We do not believe that the parties ever intended that changing the place where the car was to be principally garaged alone and without more would vitiate the policy. No duty was cast upon the insured by the terms of the policy in case he made a change of place of garaging the car to notify the company, or to do or perform any act in order that coverage should extend to the automobile in its new location. The policy contained no provision that the car insured was covered only when located and garaged at the place designated in the declaration. The absence of such a provision or one similar thereto makes it extremely doubtful that it was ever intended that the policy would be vitiated by a mere change in its location.4 This conclusion is fortified by the further fact that the policy gave the insured the right to use it throughout the entire United States, its territories, possessions, in Canada and in Newfoundland. Under these provisions the insured could well have been engaged in touring these territories for the full year covered by the policy and would thus have been unable to garage it in the place designated in the declaration.

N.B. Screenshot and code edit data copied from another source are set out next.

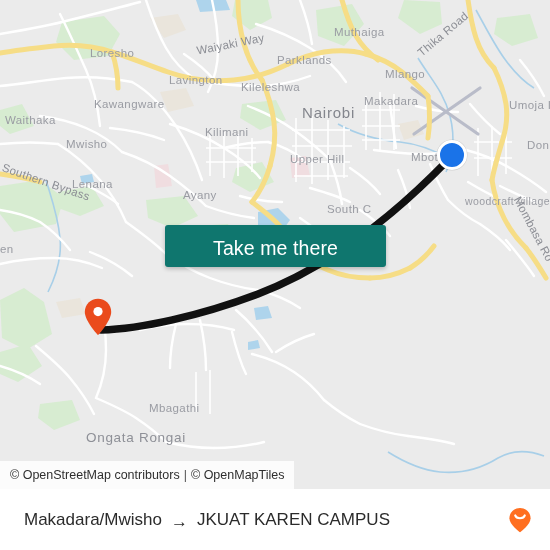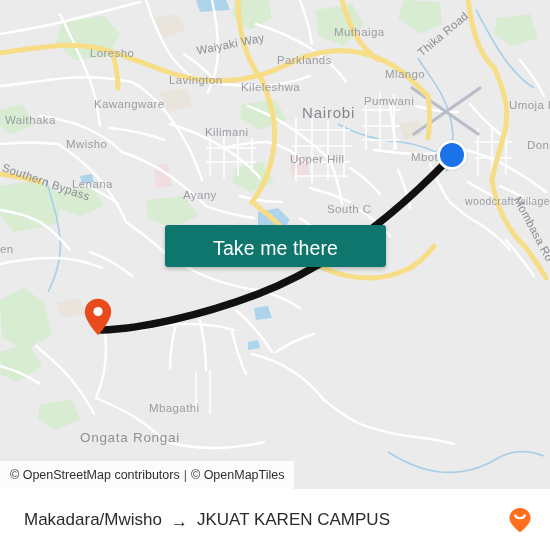--- a/index.html
+++ b/index.html
@@ -319,39 +319,39 @@
     <div id="labels">
       <div class="map-label lbl-place" style="left:90px;  top:47px;">Loresho</div>
       <div class="map-label lbl-road" style="left:196px; top:38px;  transform:rotate(-11deg);">Waiyaki Way</div>
       <div class="map-label lbl-place" style="left:277px; top:54px;">Parklands</div>
       <div class="map-label lbl-place" style="left:334px; top:26px;">Muthaiga</div>
       <div class="map-label lbl-road" style="left:412px; top:28px;  transform:rotate(-40deg);">Thika Road</div>
       <div class="map-label lbl-place" style="left:169px; top:74px;">Lavington</div>
       <div class="map-label lbl-place" style="left:241px; top:81px;">Kileleshwa</div>
       <div class="map-label lbl-place" style="left:385px; top:68px;">Mlango</div>
       <div class="map-label lbl-place" style="left:94px;  top:98px;">Kawangware</div>
-      <div class="map-label lbl-place" style="left:364px; top:95px;">Pumwani</div>
+      <div class="map-label lbl-place" style="left:364px; top:95px;">Makadara</div>
       <div class="map-label lbl-place" style="left:509px; top:99px;">Umoja I</div>
       <div class="map-label lbl-place" style="left:5px;   top:114px;text-align:center;">Waithaka</div>
       <div class="map-label lbl-place" style="left:205px; top:126px;">Kilimani</div>
       <div class="map-label lbl-city" style="left:302px; top:104px;">Nairobi</div>
       <div class="map-label lbl-place" style="left:66px;  top:138px;">Mwisho</div>
       <div class="map-label lbl-place" style="left:527px; top:139px;">Donh</div>
       <div class="map-label lbl-place" style="left:290px; top:153px;">Upper Hill</div>
       <div class="map-label lbl-place" style="left:411px; top:151px;">Mbot</div>
       <div class="map-label lbl-road" style="left:0px;   top:176px; transform:rotate(19deg);">Southern Bypass</div>
       <div class="map-label lbl-place" style="left:72px;  top:178px;">Lenana</div>
       <div class="map-label lbl-place" style="left:183px; top:189px;">Ayany</div>
       <div class="map-label lbl-small" style="left:465px; top:195px;">woodcraft village</div>
       <div class="map-label lbl-place" style="left:327px; top:203px;">South C</div>
       <div class="map-label lbl-place" style="left:186px; top:232px;">ibera  ndn</div>
       <div class="map-label lbl-road" style="left:498px; top:223px; transform:rotate(62deg);">Mombasa Ro</div>
       <div class="map-label lbl-place" style="left:0px;   top:243px;">en</div>
       <div class="map-label lbl-place" style="left:149px; top:402px;">Mbagathi</div>
-      <div class="map-label lbl-town" style="left:80px;  top:430px;">Ongata Rongai</div>
+      <div class="map-label lbl-town" style="left:86px;  top:430px;">Ongata Rongai</div>
     </div>
 
     <div id="origin-marker">
       <svg viewBox="0 0 28 38" width="28" height="38">
         <path d="M14 0.8 C6.6 0.8 0.8 6.6 0.8 14 C0.8 23 14 37.2 14 37.2 C14 37.2 27.2 23 27.2 14 C27.2 6.6 21.4 0.8 14 0.8 Z" fill="#ea4b1c"></path>
         <circle cx="14" cy="13.6" r="4.6" fill="#ffffff"></circle>
       </svg>
     </div>
 
     <div id="dest-marker"></div>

Appellee strenuously contends that the answer to Question 4 does not constitute a warranty, but for the purpose of this opinion it has been treated as a warranty. We have held that it was not breached because it was not intended by the parties that changing the garaging of the car was prohibited. But even if it should be held that there was a breach, it would not release Republic from liability because it was with respect to an immaterial matter. Had Republic intended that the breach of a warranty, whether material or immaterial, should release it from liability, the policy under California law should have so stated in clear and specific terms.5




1. 28 U.S.C.A. § 400, now 28 U.S.C.A. §§ 2201, 2202.

2. Kautz v. Zurich General Accident & Liability Ins. Co., 212 Cal. 576, 300 P. 34; Dunne v. Phoenix Ins. Co. of Hartford, Conn., 113 Cal.App. 256, 298 P. 49.

3. Emphasis supplied.

4. Kautz v. Zurich General Accident & Liability Ins. Co., 212 Cal. 576, 300 P. 34.

5. Section 448, Insurance Code Annotated, California.

In interpreting this Section, the Supreme Court of California in Victoria S.S. Co. v. Western Assur. Co., 167 Cal. 348, 139 P. 807, 811, said, "Under these provisions, no right to avoid or rescind a subsisting policy occurs from the violation of any provision thereof, whether technically a warranty or not, unless such provision is material, except in cases where the policy itself declares that such breach shall avoid it."